Avant d’être
le «11 septembre 2001», le jour où l’Amérique
a tremblé, il était le «11 septembre 1973»,
le jour où le Chili s’est effondré et avec lui l’espoir de milliers, de
millions, de centaines de millions d’individus croyant à l’égalité dans les
rapports citoyens, à la justice dans l’exercice de la vie de tous les jours, à
l’équité dans la redistribution des biens communs…
Dans le
film «Il pleut sur Santiago» (Costa
Gavras), on ne peut oublier ses appels venant de Valparaiso où une manœuvre navale
américano-chilienne se déroulait depuis la veille. Plus tard on saura que l’appui
logistique – peut-être en hommes et en renseignements – de la flotte américaine
a été nécessaire aux unités rebelles qui ont pris d’assaut le palais de la
Moneda, le palais présidentiel où Salvador Allende avait trouvé refuge et où il
est mort les armes à la main.
On peut
affirmer aujourd’hui que l’opération a été suivie en directe depuis le bureau
de Henry Kissinger, le secrétaire d’Etat de l’époque du Président Richard Nixon.
Devant la
déferlante des unités armées insoumises, ce sont d’abord le Président Allende
et ses compagnons qui tiennent tête avant d’être rejoint par des milliers de
jeunes volontaires. Il refuse l’offre d’exil ou d’être pris par ses ennemis. On
a longtemps soutenu qu’il se serait suicidé après avoir compris qu’il n’y avait
rien à tenter. Peut-être. Mais des témoignages de survivants confirment son
assassinat par les agresseurs du Palais présidentiel. Son dernier message à la
Nation est transmis par Radio Magallanes qui est la dernière à émettre.
«Ils vont sûrement faire taire
Radio Magallanes et vous ne pourrez plus entendre le son de ma voix. Peu
importe, vous continuerez à m’écouter, je serai toujours près de vous, vous
aurez au moins le souvenir d’un homme digne qui fut loyal avec la patrie. Le
peuple doit se défendre et non pas se sacrifier, il ne doit pas se laisser
exterminer et humilier. Allez de l’avant, sachant que bientôt s’ouvriront de
grandes avenues où passera l’homme libre pour construire une société meilleure.

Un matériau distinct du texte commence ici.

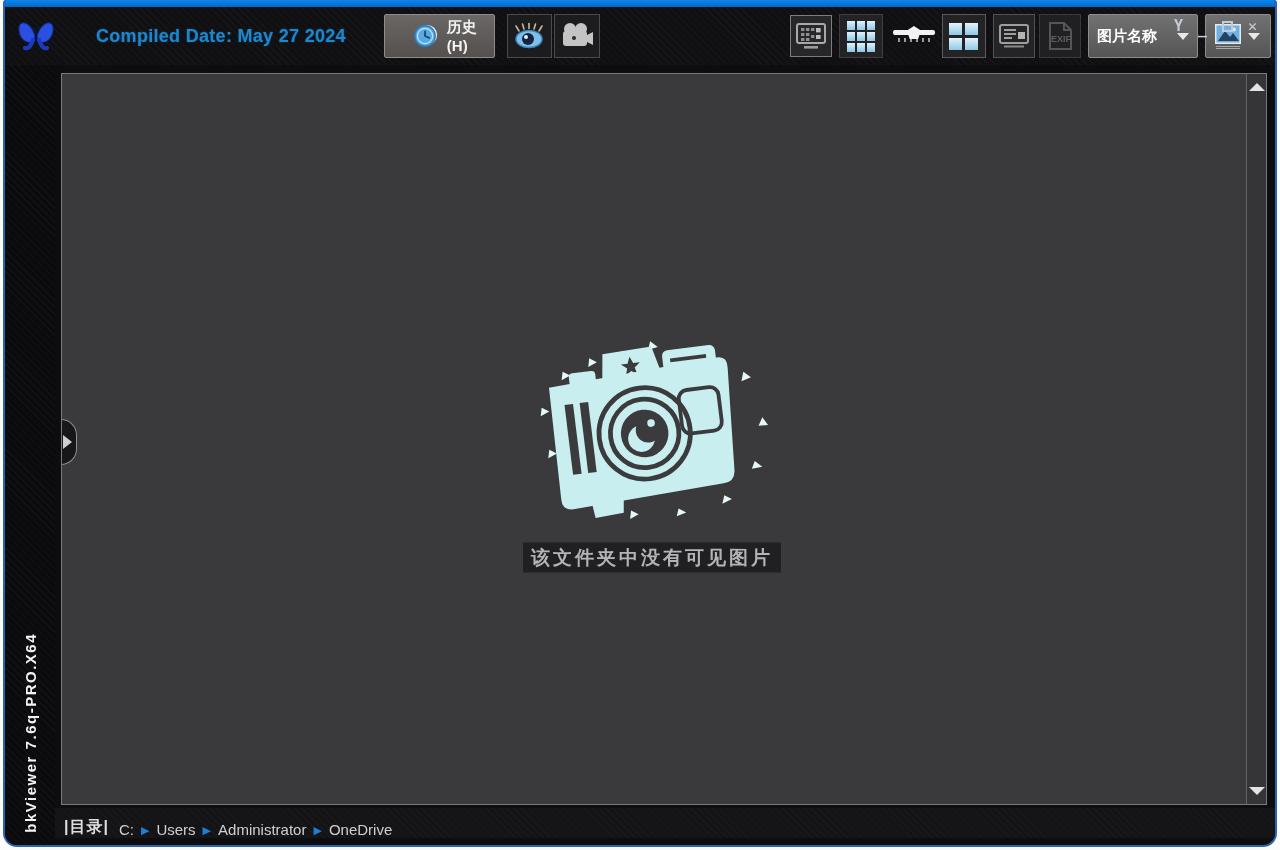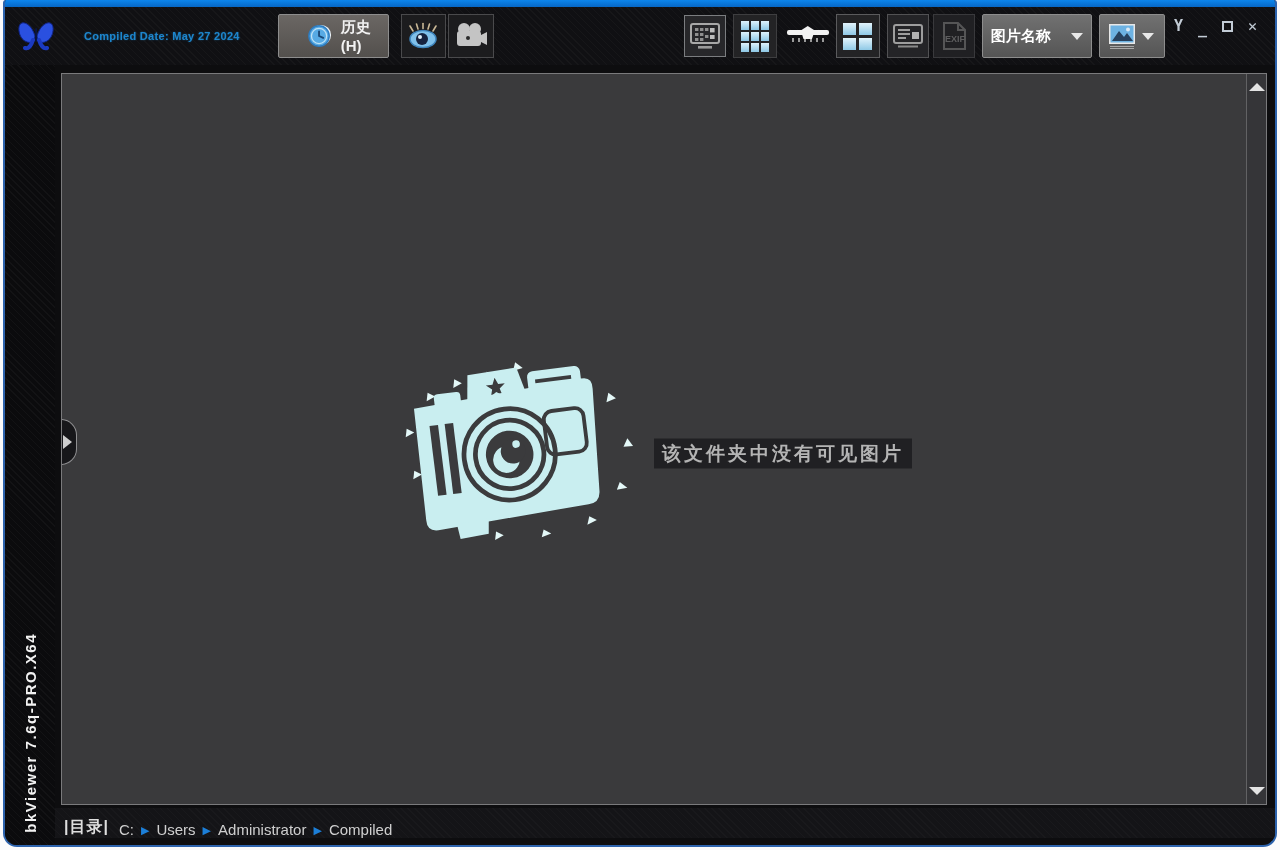"Compiled Date: May 27 2024" .tb-text { font-size: 11px -> 18px; margin-left: 28px -> 40px }
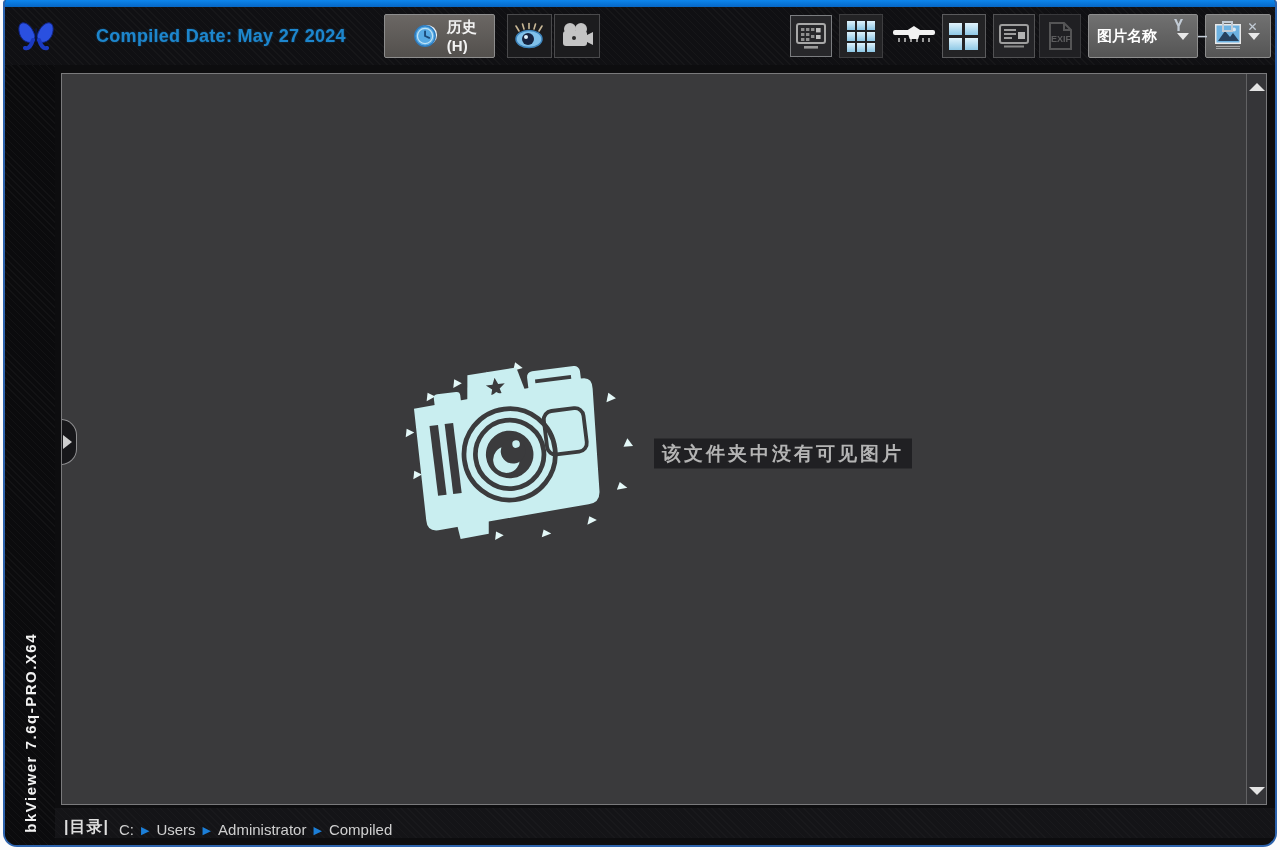"该文件夹中没有可见图片" .empty-stage { flex-direction: row -> column }
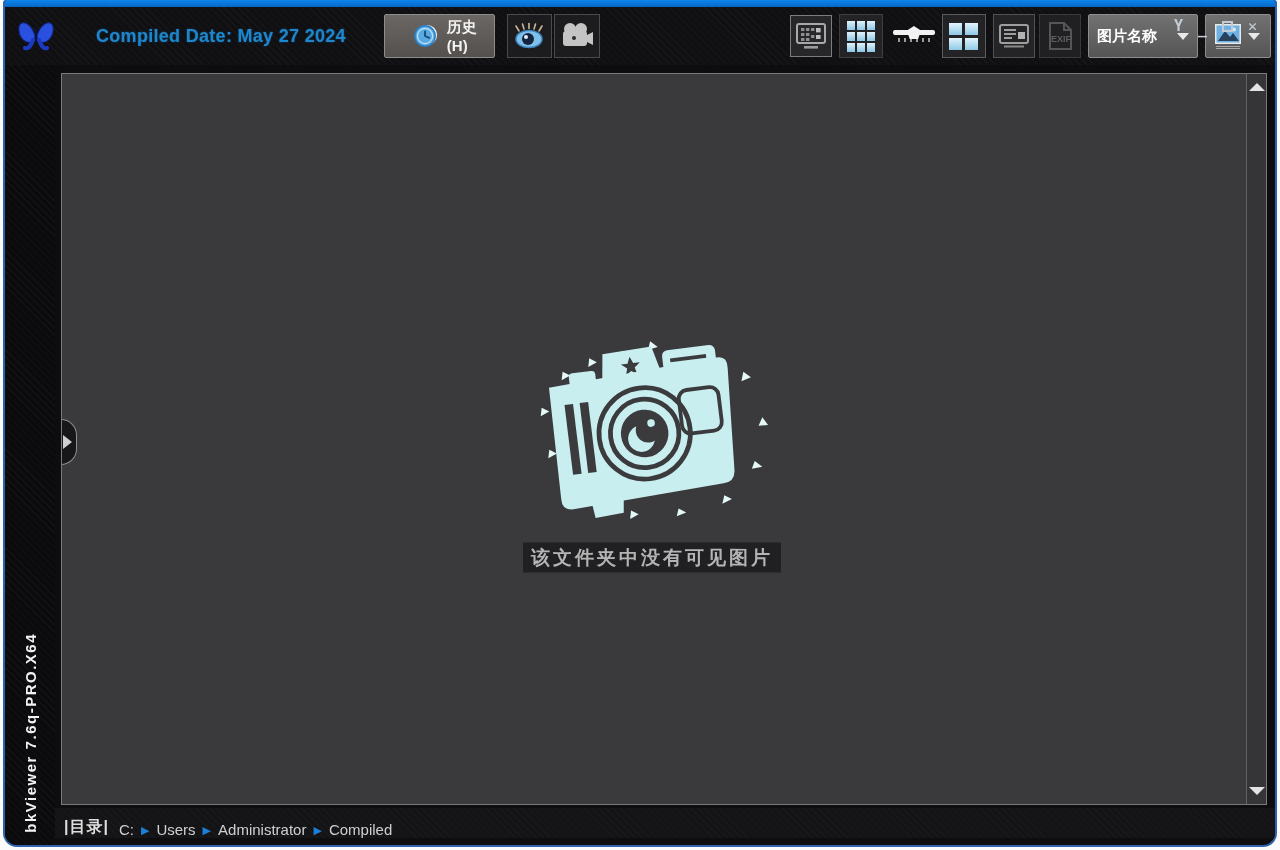"Compiled" span.crumb { text: Compiled -> OneDrive }
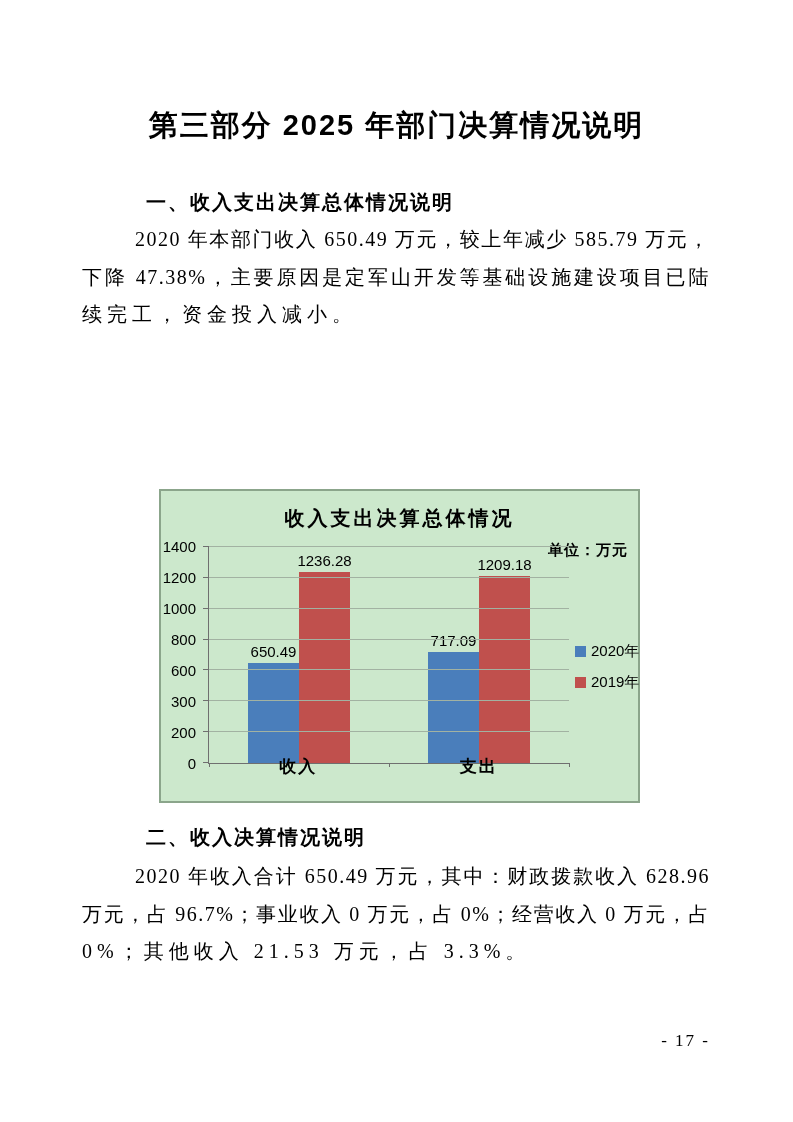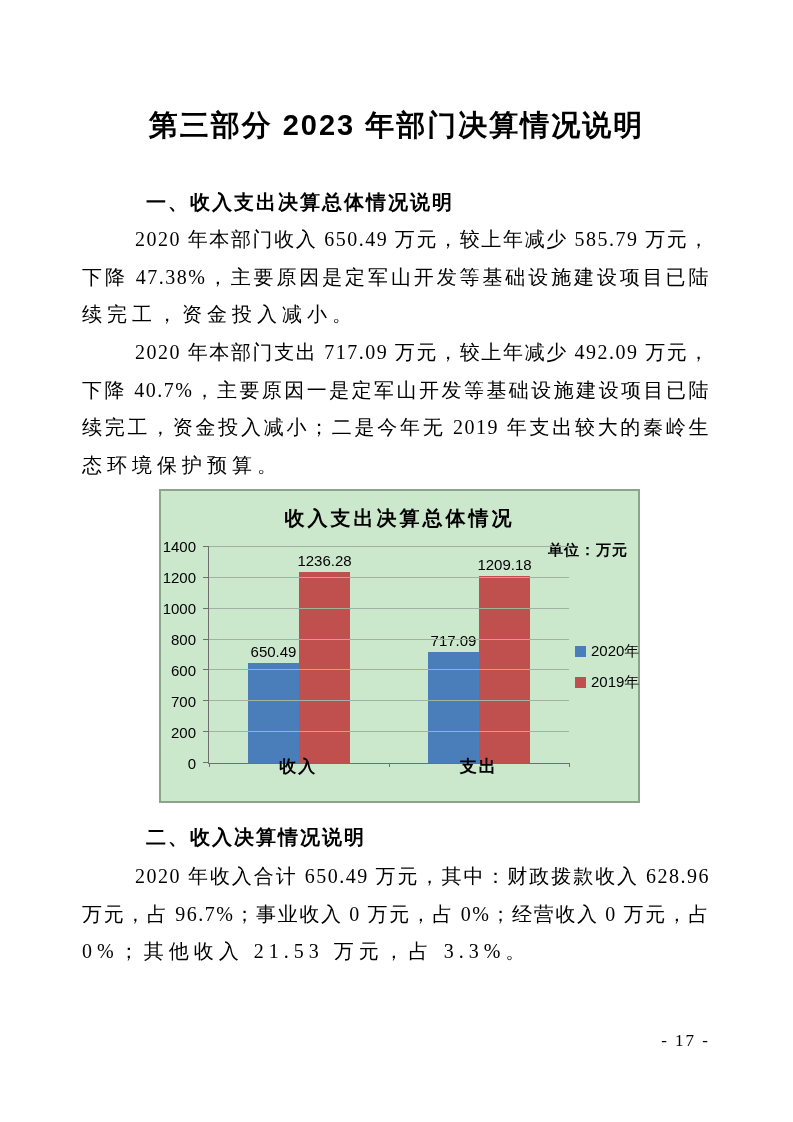"第三部分 2023 年部门决算情况说明" div.doc-title { text: 2023 -> 2025 }
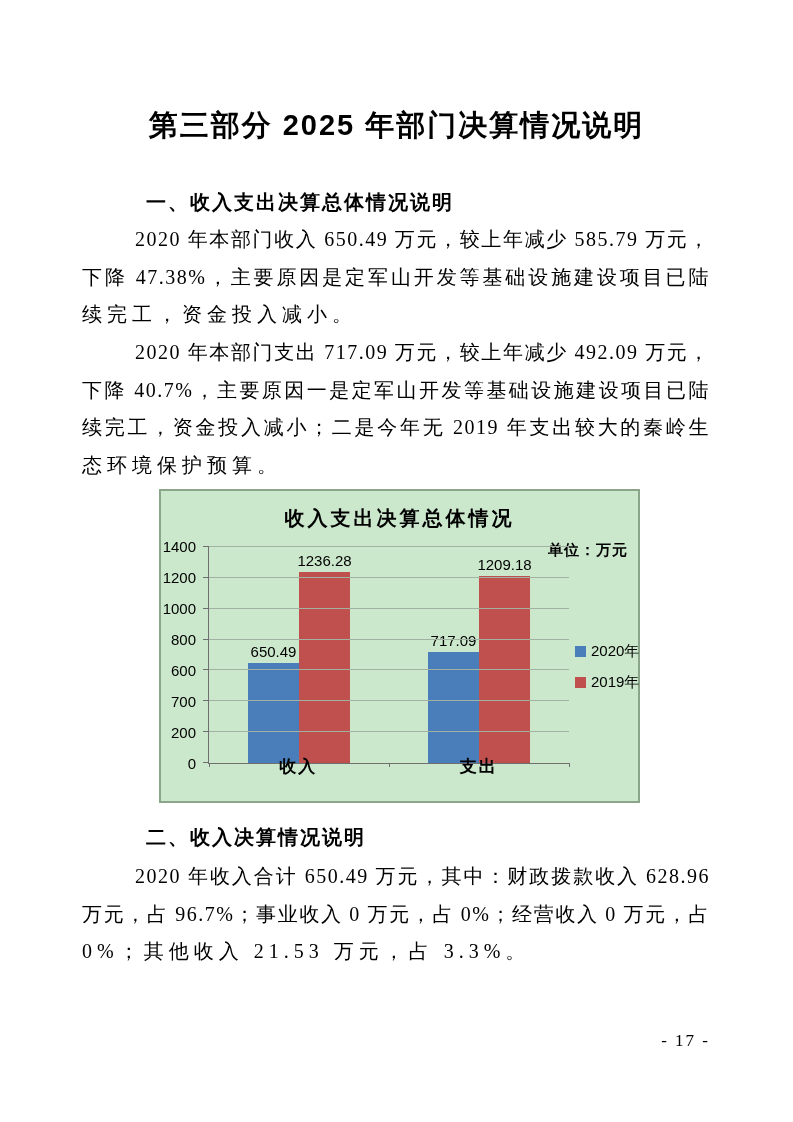"2020 年本部门支出 717.09 万元，较上年减少 492.09" div.para { html: <div> <div>2020 年本部门支出 717.09 万元，较上年减少 492.09 万元，</div> <div>下降 40.7%，主要原因一是定军山开发等基础设施建设项目已陆</div> <div>续完工，资金投入减小；二是今年无 2019 年支出较大的秦岭生</div> <div>态环境保护预算。</div> </div> -> none }
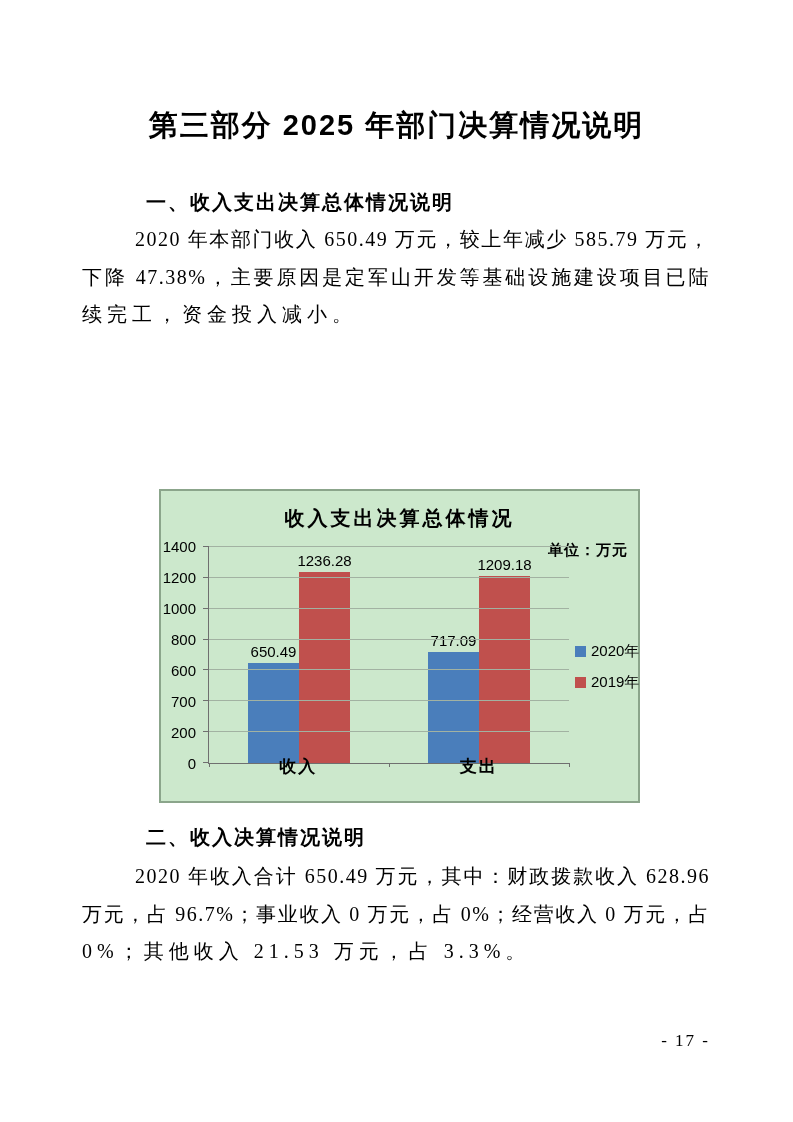"700" div.ytick { text: 700 -> 300 }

Vive le Chili ! Vive le peuple ! Vive les travailleurs ! Ce sont mes dernières
paroles, j’ai la certitude que le sacrifice ne sera pas vain et qu’au moins ce
sera une punition morale pour la lâcheté et la trahison.»
Des milliers de Chiliens meurent ce jour-là dans le stade de Santiago
sous les balles d’une armada qui avait pour mission de faire taire à jamais les
voix des révolutionnaires. Son épouse qui assista à son enterrement expéditif
le lendemain de son assassinat, dira, en jetant des fleurs sur son cercueil :
«Que l’on sache qu’ici repose le
président constitutionnel du Chili.» La voix était assez forte, le geste
assez courageux pour être à jamais retenus.
On saura plus tard que le
renversement puis l’assassinat de Salvador Allende était le début d’un plan «Condor» (du nom de ce rapace des Andes)
et dont le but était de renverser toutes les démocraties d’Amérique Latine. La CIA
qui avait initié le plan mettait en œuvre la plus grande opération d’extermination
des gauchistes de tous temps. La nuit s’installa pour longtemps. Guérillas,
guerres civiles, assassinats politiques, génocides… Aujourd’hui encore, le Chili, l’Argentine,
le Brésil, le Nicaragua, le Mexique, le Guatemala, le Pérou, le Venezuela… tous
ces pays, tous ces peuples pansent encore les plaies béantes de l’époque.